До Штаттбурга добрались только к вечеру. Впервые Иоганн так далеко уезжал от родного городка. Ландшафты, мимо которых они проезжали, были великолепны: горы, покрытые темными лесами, быстрые речки с перекинутыми через них мостами, старинные замки с угрюмыми донжонами и многое еще чего. Однако Иоганн ничего этого не увидел, так же как и смугленькой круглощекой мэдхен, бросавшей на него быстрые взгляды. Она радовалась тому, что в экипаже, кроме стариков и старух, оказался и симпатичный молодой человек, с которым она, несомненно, всю дорогу будет обмениваться быстрыми и горячими взглядами. И он, конечно, безумно влюбится в нее. А время от времени он незаметно для всех будет касаться своим коленом ее ног. И она представила какой электрический разряд будет потрясать все его существо при каждом таком прикосновении. На остановках, отдалившись от чужих ушей, они успевали бы обменяться быстрыми фразами. И в каждом слове было бы столько намеков и страсти!

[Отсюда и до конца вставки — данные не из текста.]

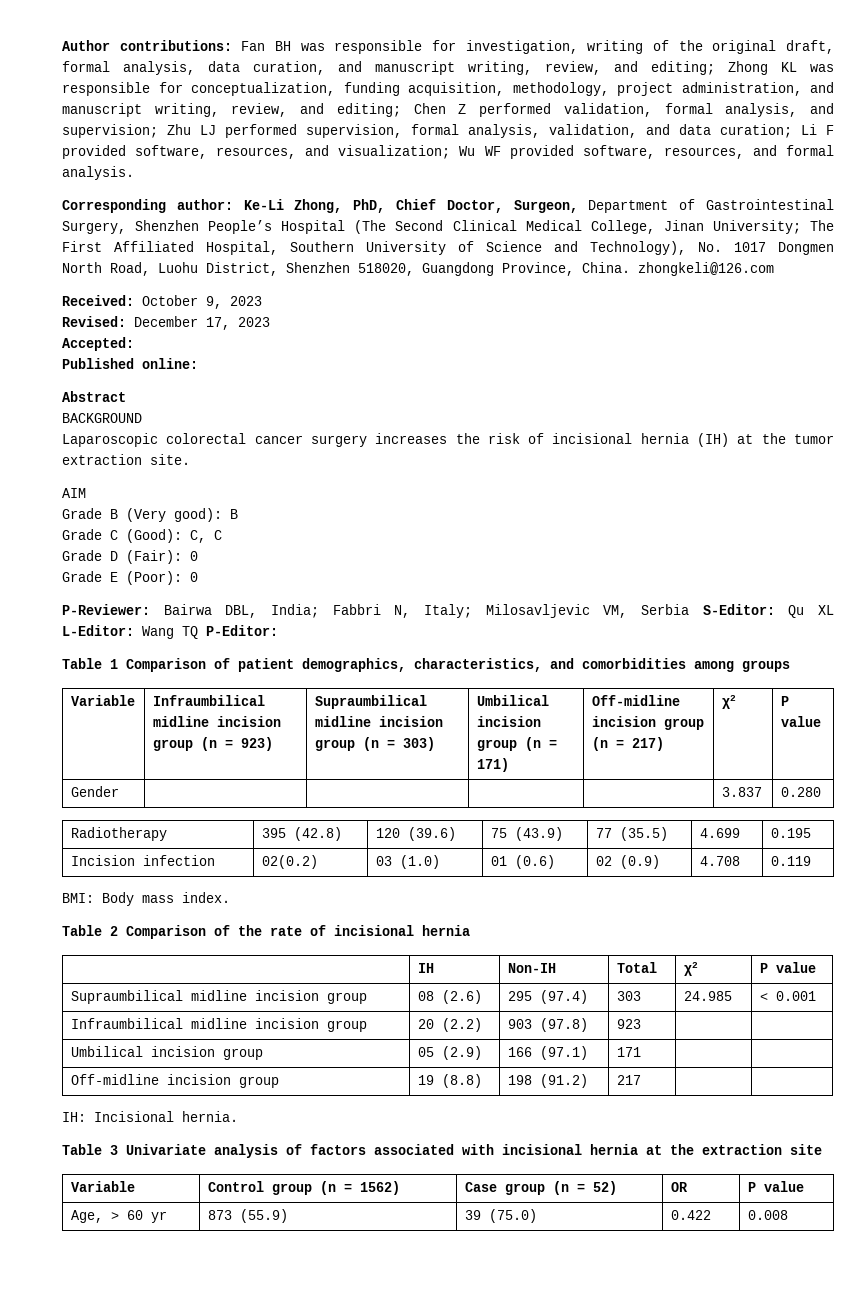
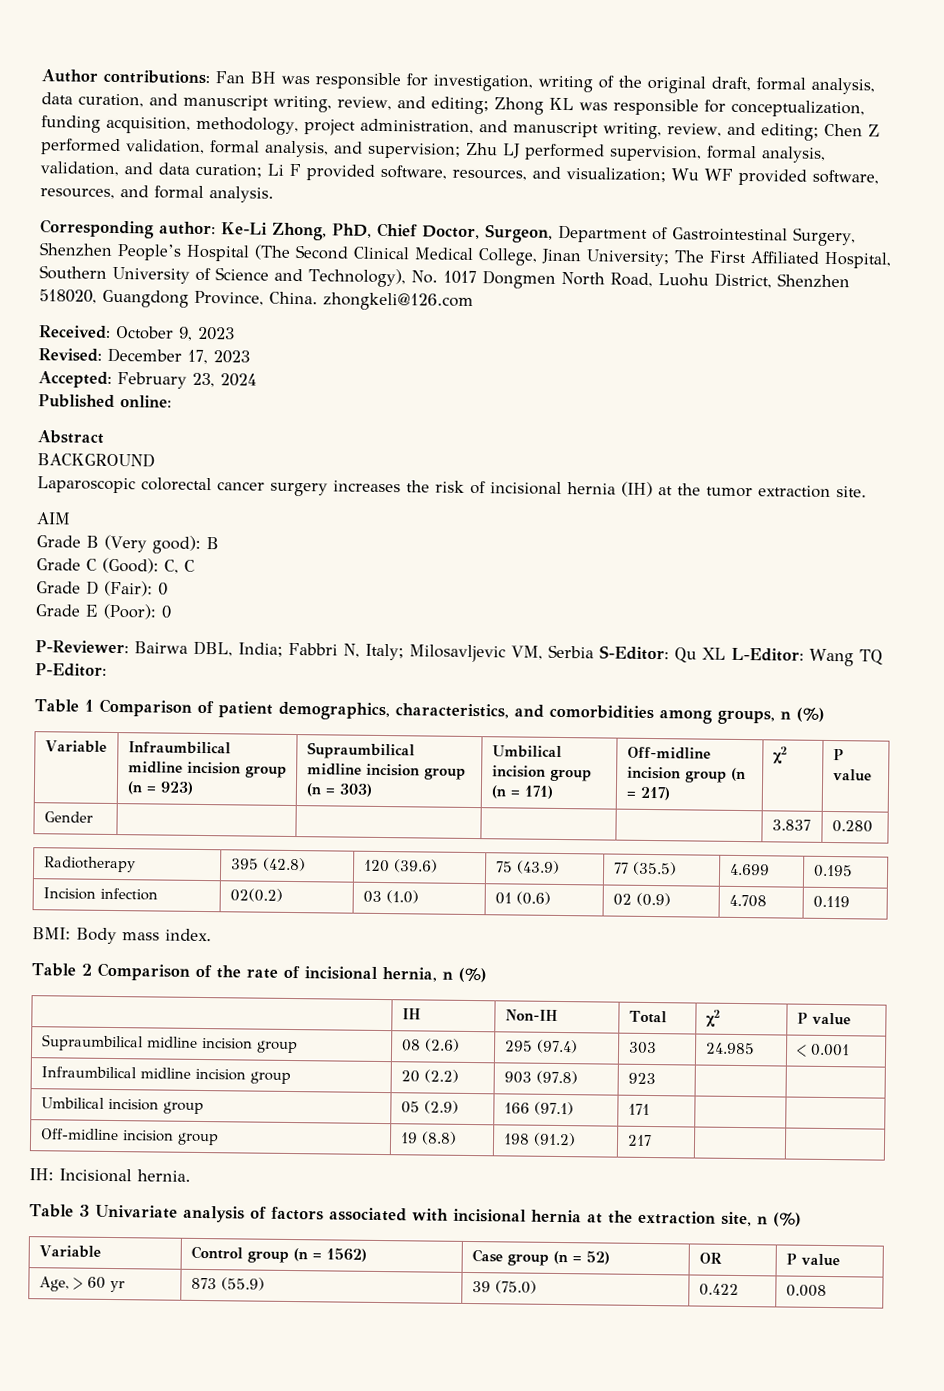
- Accepted:
+ Accepted: February 23, 2024
- Table 1 Comparison of patient demographics, characteristics, and comorbidities among groups
+ Table 1 Comparison of patient demographics, characteristics, and comorbidities among groups, n (%)
- Table 2 Comparison of the rate of incisional hernia
+ Table 2 Comparison of the rate of incisional hernia, n (%)
- Table 3 Univariate analysis of factors associated with incisional hernia at the extraction site
+ Table 3 Univariate analysis of factors associated with incisional hernia at the extraction site, n (%)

Кто знает, может быть, и не только фразами! Но ее надеждам не дано было осуществиться! Представьте, какая это трагедия для молодой романтичной девушки! Симпатичный юноша самым хамским образом проспал всю дорогу, как какой-нибудь неотесанный мужлан.

Ах! Если бы пухленькая мэдхен знала причину этого, то вряд ли бы гневалась на него. Скорей бы она пришла в ужас от того, что этот молодой человек стал бы оказывать ей знаки внимания.

Дело же в том, что когда семейный совет закончился…Да! Но чем же он закончился? Любезная тетушка предложила отдать Иоганна в учение к сапожнику или мяснику. Тетушка отличалась приземленным сознанием. Но это ее предложение было удостоено брезгливыми гримасами четы Клюгеров. Да разве могло быть иначе? Как же так? Их сын, их кровиночка какой-то колбасник, набивает свиным фаршем кишки? Фи! К тому же и перед внутренним взором Иоганна мгновенно пронеслась ужасная картина: он сидит в узкой, как пенал комнатушке и пришивает подошвы к туфлям очередного заказчика. На самом кончике носа у него очки, потому что все сапожники непременно носят очки, ведь им постоянно приходится напрягать зрение в полумраке. Бррр!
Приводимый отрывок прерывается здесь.